The story follows the first 30-odd years of Gogol’s more-or-less-ordinary life. He discovers the Beatles, graduates from high school, changes his name to the less conspicuous Nikhil, becomes an architect, falls in and out of love, and copes with a death in the family. Each chapter tends to skip a few years ahead of the last, but that doesn’t mean the story moves from one dramatic pivot to another. In fact, not much actually happens; for a book about identity crisis, the conflict here is pretty low-key. Gogol’s parents aren’t particularly oppressive, the travails of his struggle to fit in not especially stinging. After all, the central drama of the first 100 pages is a teenager not liking his name – hardly stop-the-presses stuff.

Yet The Namesake is surprisingly readable, propelled by Lahiri’s expert description. As in her short stories, she snares the reader with a patient layering of detail – from the dirty lining in a kitchen cupboard to the layout of an apartment complex – that never slips into mere information. At her best, she combines that detail with sharp observation of character, making for bold insights, subtly presented. Probably the book’s strongest section recounts Gogol’s affair with a pampered Manhattanite WASP who lives with her rich parents – fully Americanized at last, he’s dating a lifestyle as much as a person. An episode near the end of the book also convincingly captures the pain and confusion of a collapsing marriage. And although these bits stand out, the entire novel is extremely well-written.
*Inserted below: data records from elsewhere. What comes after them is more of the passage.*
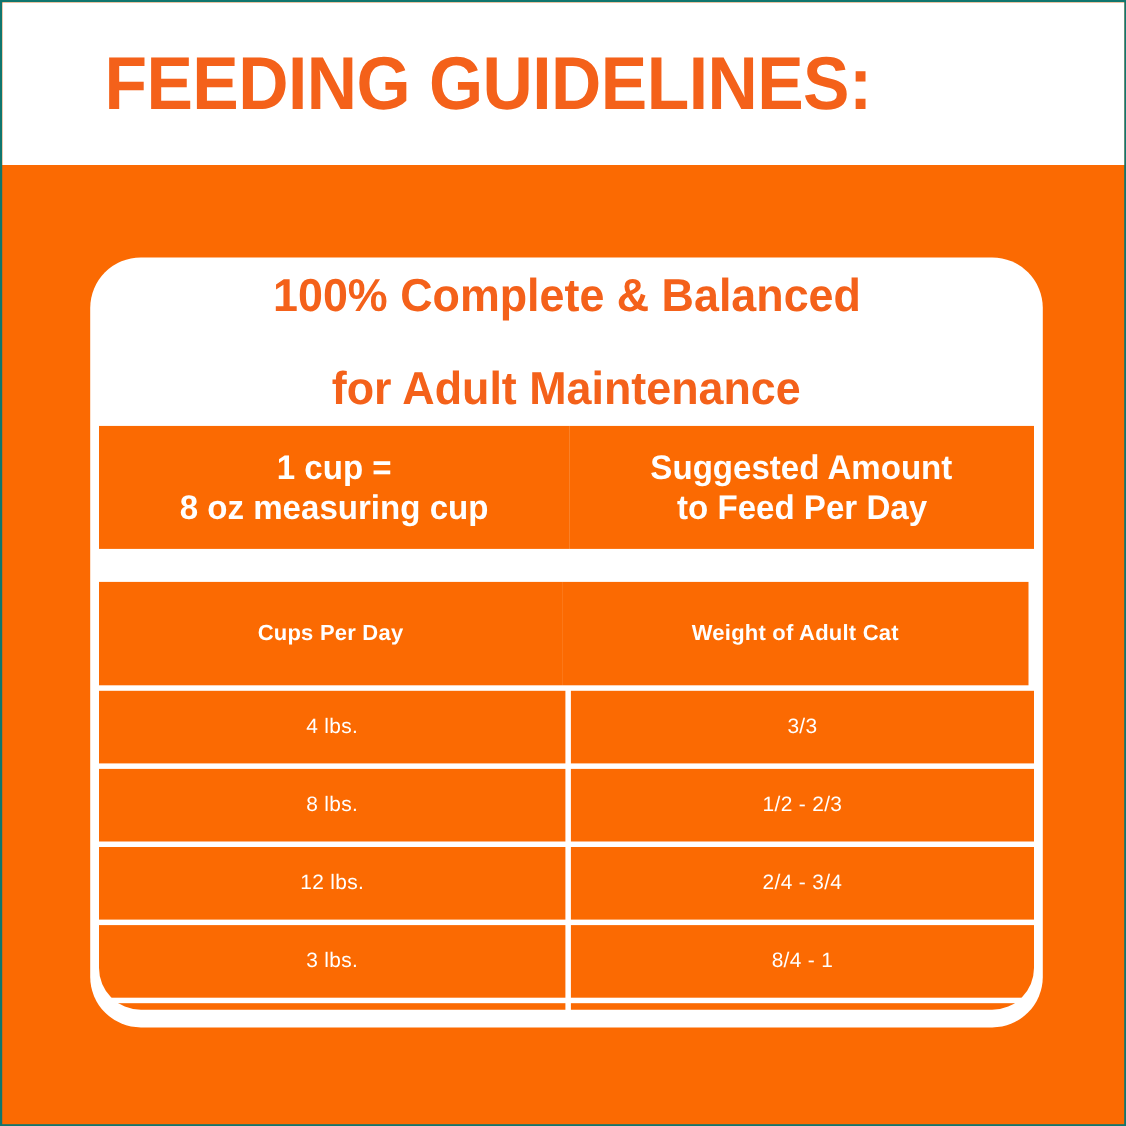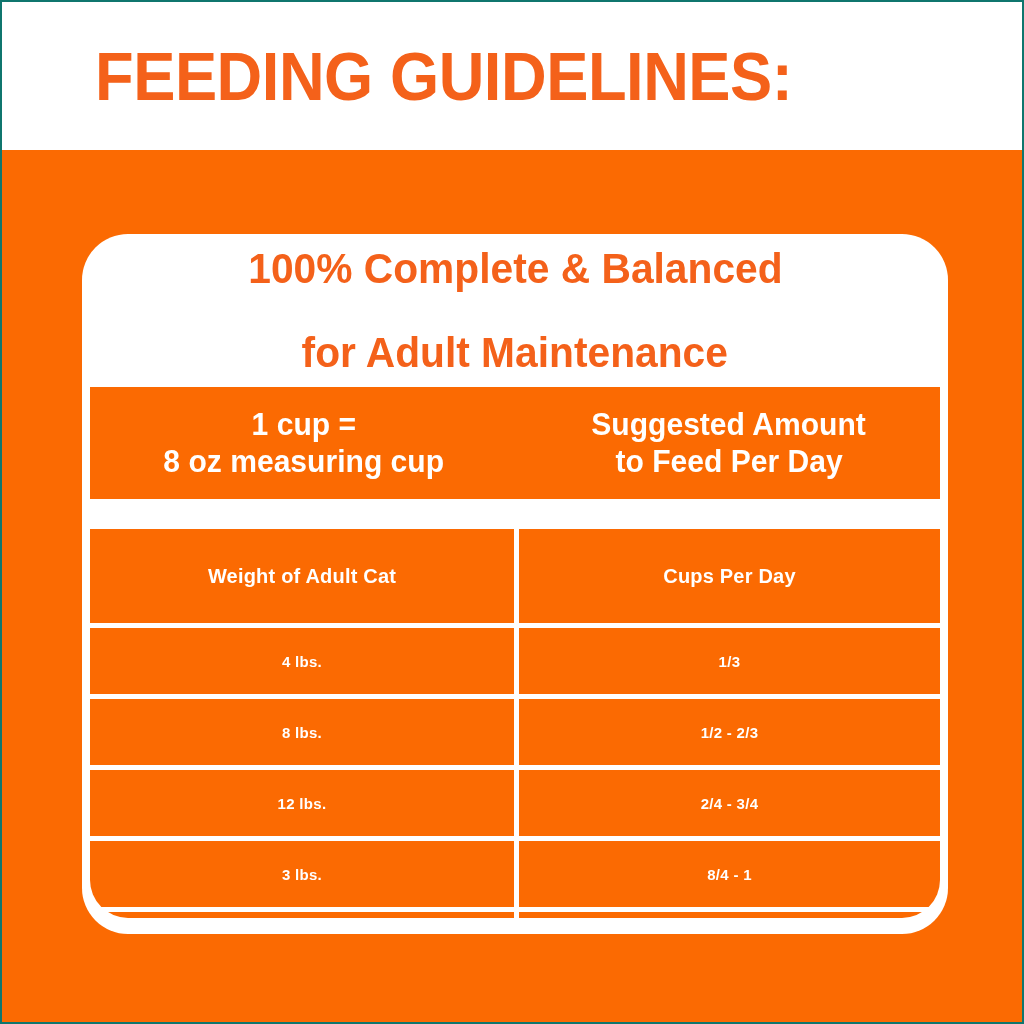--- a/index.html
+++ b/index.html
@@ -191,12 +191,12 @@
       <div class="hrule"></div>
 
       <div class="trow" id="subheader-row">
+        <div class="tcell col-right">
+          <div class="tline">Cups Per Day</div>
+        </div>
         <div class="tcell col-left">
           <div class="tline">Weight of Adult Cat</div>
         </div>
-        <div class="tcell col-right">
-          <div class="tline">Cups Per Day</div>
-        </div>
       </div>
 
       <div class="rgap"></div>

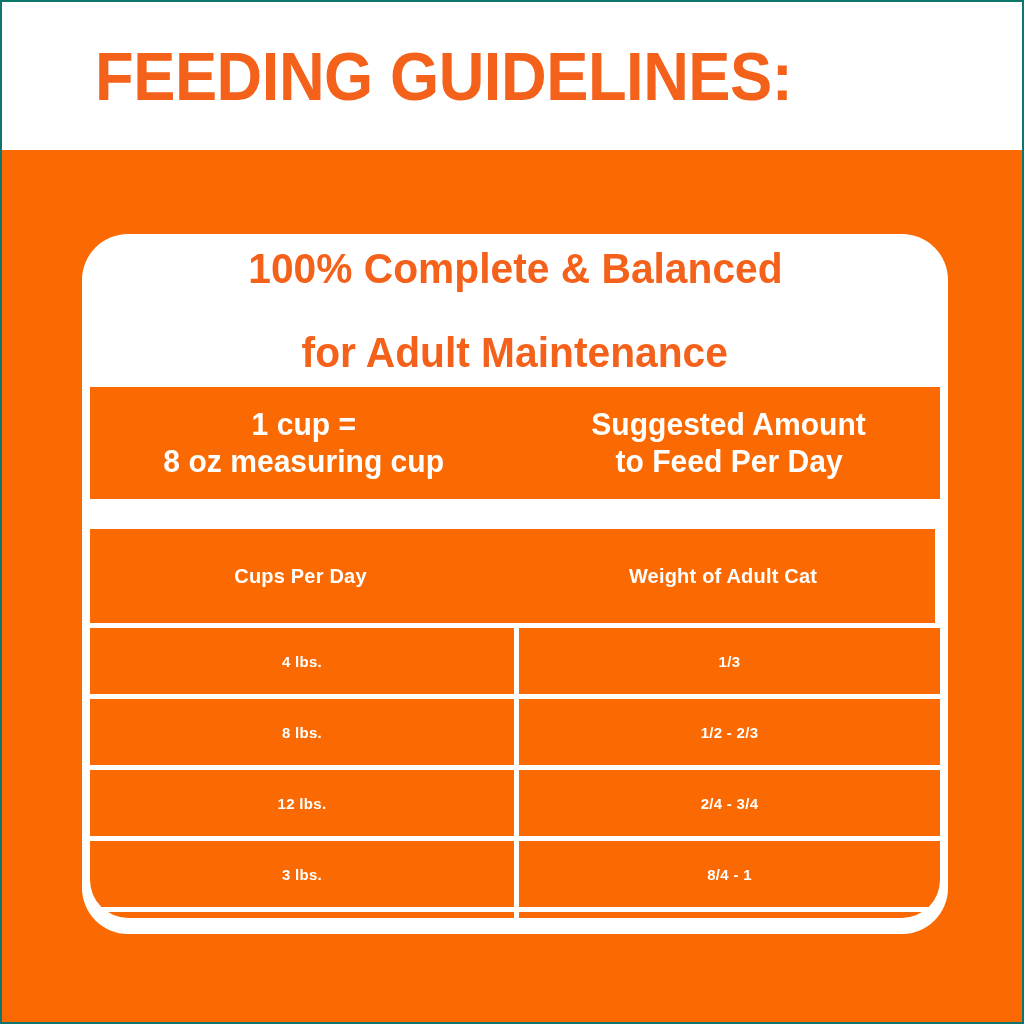--- a/index.html
+++ b/index.html
@@ -149,8 +149,8 @@
   .data-row { height: 66px; }
   .data-row .tcell { height: 66px; }
   .data-row .tline {
-    font-size: 15px;
-    font-weight: 700;
+    font-size: 19px;
+    font-weight: 400;
     white-space: nowrap;
     letter-spacing: 0.3px;
   }

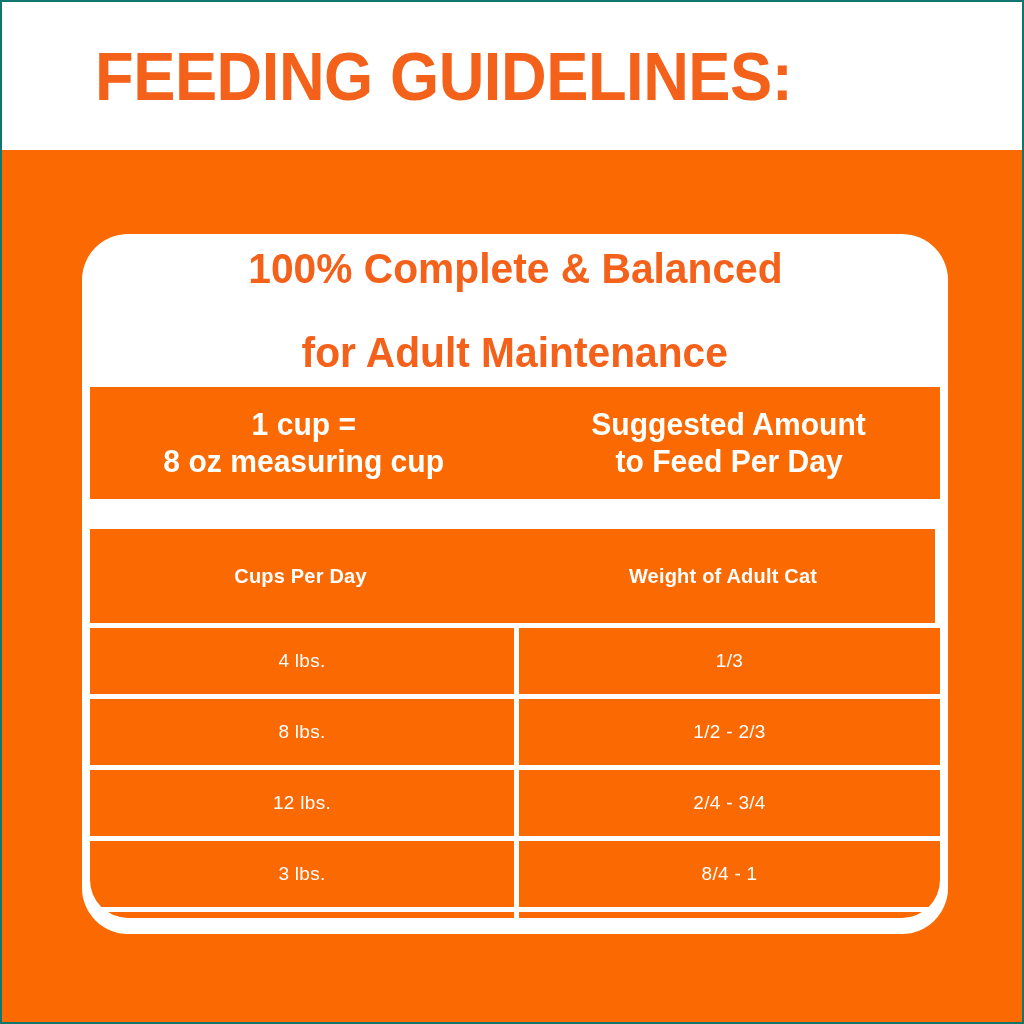--- a/index.html
+++ b/index.html
@@ -206,7 +206,7 @@
           <div class="tline">4 lbs.</div>
         </div>
         <div class="tcell col-right">
-          <div class="tline">1/3</div>
+          <div class="tline">3/3</div>
         </div>
       </div>
       <div class="rgap"></div>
Perhaps, in fact, a little too well-written. Throughout the book Lahiri relies on an excessively formal tone, evident in small word choices that start to add up: “contain” rather than hold, “obtain” rather than get, “converse” rather than talk. (When the conversing is especially good, one character even “expresses interest.”) That the novel includes a textbook-ready phrase like “a practice of Bengali nomenclature grants, to every single person, two names” is telling; that the wording hardly seems out of place is even more so.

It’s not that Lahiri’s writing is either clunky or showy. On the contrary, her prose carries undeniable grace, and she’s confident enough to avoid the kind of capital-W Writing with which so many young authors overinflate their work. But the ever-careful language tends to hold us at a reserve, limiting our emotional investment. As the critic James Wood has complained of John Updike, we are not immersed in the characters’ experiences and feelings – rather, we get an author’s very elegant essay about those experiences and feelings. (The book’s summary-style structure, in which many pages pass with little to no dialogue, doesn’t help in this regard either.) At its worst, the disconnect is comical: “He is shocked and discomfited by the news.” Not shocked and discomfited!

There’s nothing inherently wrong with a dry, detached style. But it’s unsuited to a novel that’s meant to showcase a central character’s inner journey. Finishing The Namesake, no reader could fail to admire Lahiri’s skill in exploring her themes, in balancing various motifs, in closing the story with a tidy nod to Gogol’s past and his family history. But all that admiration won’t erase the nagging wish that we’d gotten to know Gogol a little better, come to care for him a little more.